Saaropean wrote:Just a little question for the native English speakers: Would you consider "you guys" as a personal pronoun for the second person plural?
I heard that so often in North America, even in occasions where a German would never use anything else than the polite "Sie" (Spanish "ustedes").
Your comments (I mean the comments of you guys ) are appreciated.
Daniel wrote:Also, in the UK, colloquially when we want to a refer to the 2nd person singular, we just use 'you' but 'yous/youse' when referring to the 2nd person plural. This occurs in many British dialects, so it's not standard English.
JackFrost wrote:Daniel wrote:Also, in the UK, colloquially when we want to a refer to the 2nd person singular, we just use 'you' but 'yous/youse' when referring to the 2nd person plural.
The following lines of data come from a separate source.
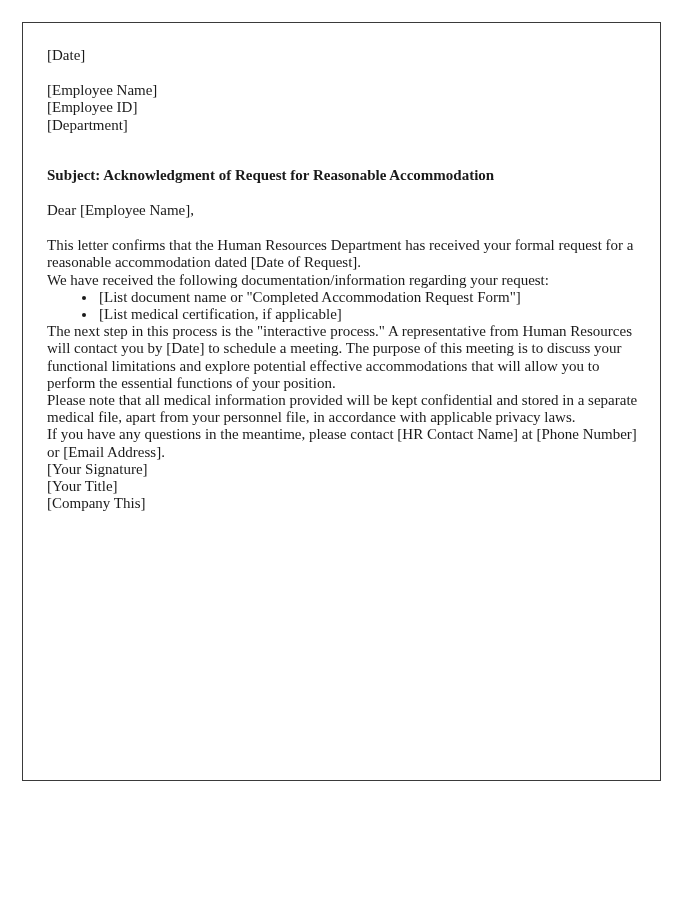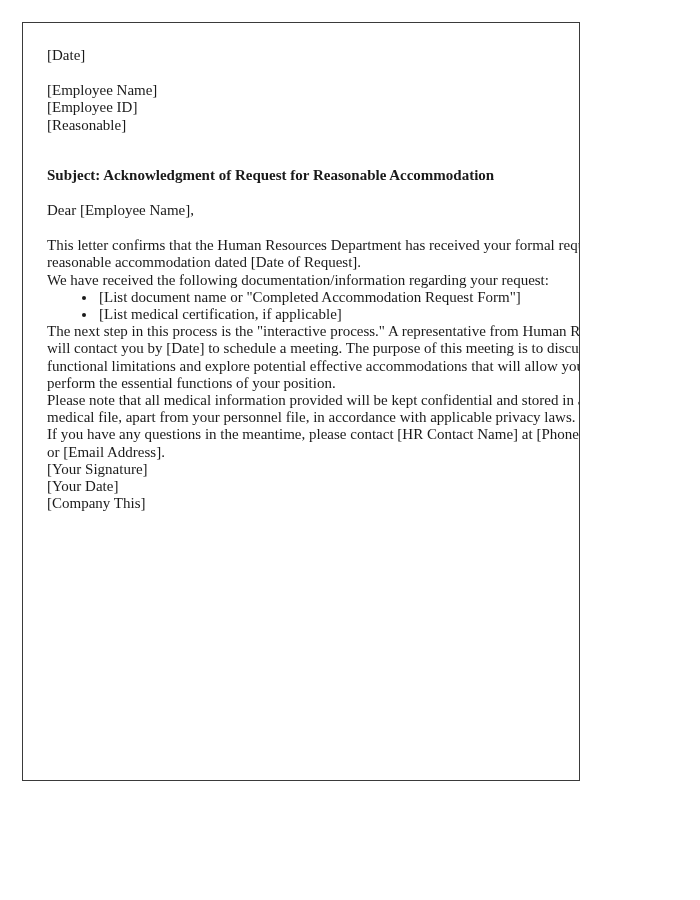"[Date]" .page-frame { width: 558px -> 639px }
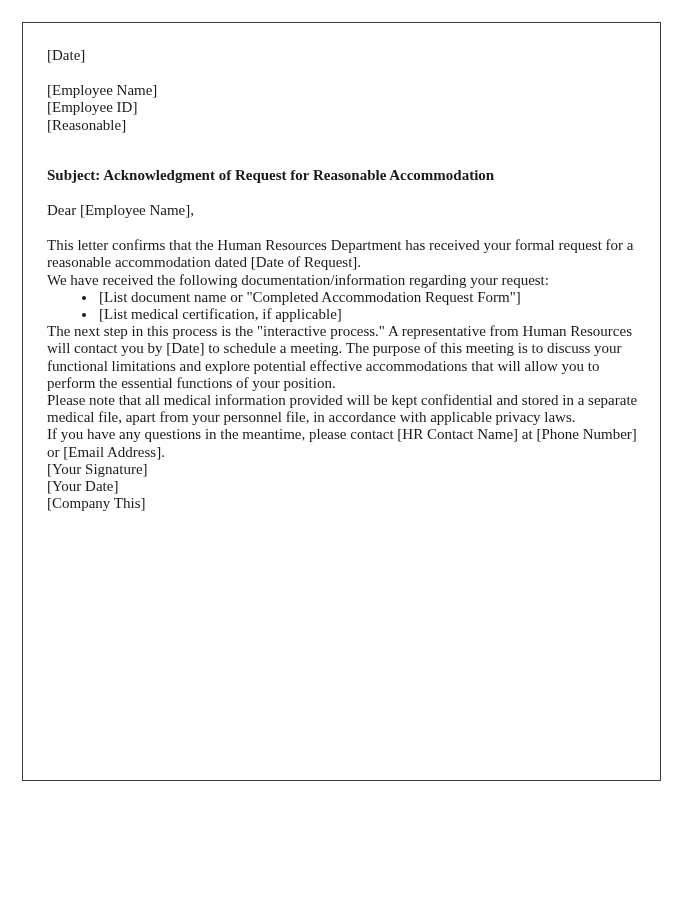"[Reasonable]" div.addr-line { text: Reasonable -> Department }
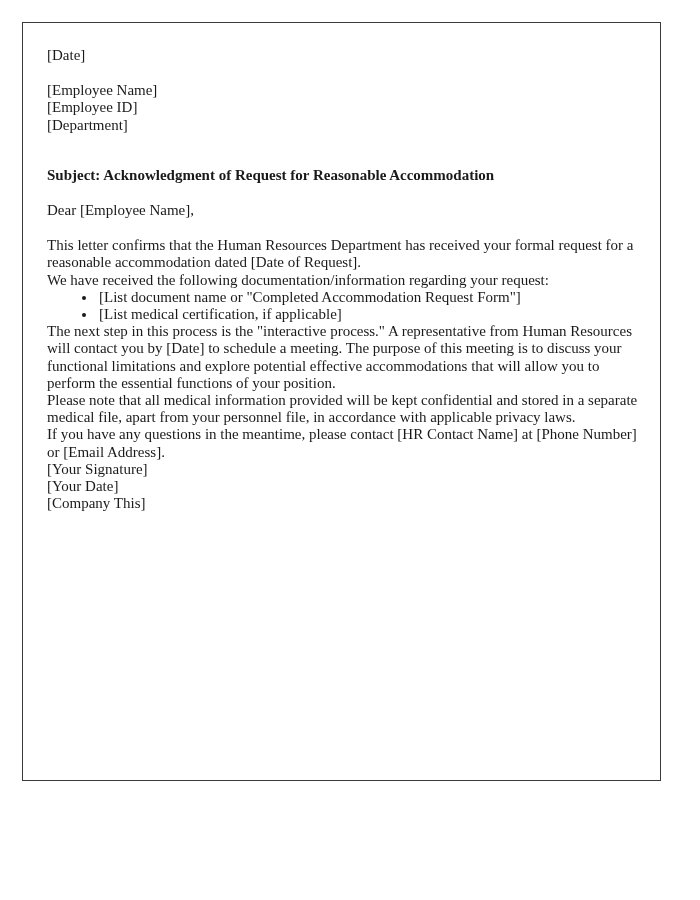"[Your Date]" div.sig-line { text: Date -> Title }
This occurs in many British dialects, so it's not standard English.
You can find "youse" in some dialects in the Northern USA.
Magnus wrote:I seem to remember once being told (I'm not sure how seriously, as it was via email) by somebody from somewhere in the Southern USA that in their area "y'all" was actually used for you singular (or thou if you prefer(*)) and "all y'all" was used for the plural.
JoeK wrote:Magnus wrote:I seem to remember once being told (I'm not sure how seriously, as it was via email) by somebody from somewhere in the Southern USA that in their area "y'all" was actually used for you singular (or thou if you prefer(*)) and "all y'all" was used for the plural.
oh geeze... let me think... okay.
"y'all" seems to imply a more exclusive sense of "all of you," while "all y'all" conveys a more explicit, greater sense.
When directed towards a group:
Y'all are crazy = You guys, the people I'm looking at, are crazy.
All y'all are crazy = Every single one of you, including those I don't know about, can't see, or are just within earshot, are absolutely nuts.
When directed towards individuals within a group:
Y'all need to back off = You folks, those I am specifically addressing, should calm down and give me some space
All y'all need to back off = EVERYBODY BACK BEFORE I RIP SOMEONE'S LUNGS OUT! I DON'T CARE WHO YOU ARE! FRIEND, FOE, NEUTRAL, PREGNANT WOMAN, I WILL GET ON ANYONE IN MY LINE OF SIGHT! I'M ABOUT TO BERZERK, I'M CRAZY! WATCH IT NOW!
I don't know if that helps at all, or if it even makes sense, but that's how I've always understood the two.
ChrisW wrote:I read an article a while ago claiming that "y'all" was no longer strictly a Southern thing, having become common across the US. You can hear it here in the Northeast, though "you guys" is more common. "Yous" is often used here too, especially as an unstressed object pronoun -- "You guys were here. I saw yous [pronounced 'yuhs']."
This is a bit subjective, but if I had to rate them in terms of acceptability in polite speech, it would be
Yous (unstressed object)
with "you all" the most acceptable and "yous" the most stigmatized.
"You lot" is more of a British expression, but I've occasionally heard it used by Americans. I think it might tend to sound a little brusque to American ears.
svenska84 wrote:I've read that "y'all" has been found outside of the South now, too, but I hardly ever hear it here in California. Since in California we don't have "y'all" or "yous," the list of politeness ranking would go as follows:
-You all, all of you (these are somewhat more formal)
-You guys (almost universally common)
phreaker wrote:In the midwest anything goes yous, you all, y'all, you guys. It really doesn't matter. Just "Go with the flow" so to speak.
As for thou & you here's basically how it went. Thou was originally an informal pronoun due to the Norman invasion of England (think fr. tu v. vous) and it has been shown that thou is a cognate of the german 'du' and even the romanace 'tu'. But, thou was eventually dropped around the 17th cent. and somehow it became a formal pronoun in the King James Edition of the bible and in recent revisions of the text thou only refers to god or it has been replaced with you.
Thou represents the expected outcome of Old English þú, which, with expected Germanic lengthening of the vowel in an open syllable, represents Indo-European *tu. Thou is therefore cognate with Latin, French, Spanish, Catalan, Italian, Portuguese, and Romanian tu and modern German du. A cognate form of the pronoun exists in almost every other Indo-European language.
nosafety wrote:"You" would be the proper polite way to use the 2nd person plural, possibly accompanied by such niceties as "Ladies and Gentlemen" or "Sir" as a form of address. "You guys," "you-all," or "y'all" should be fine in familiar surroundings, but it you're trying to be polite, it's not the way to go.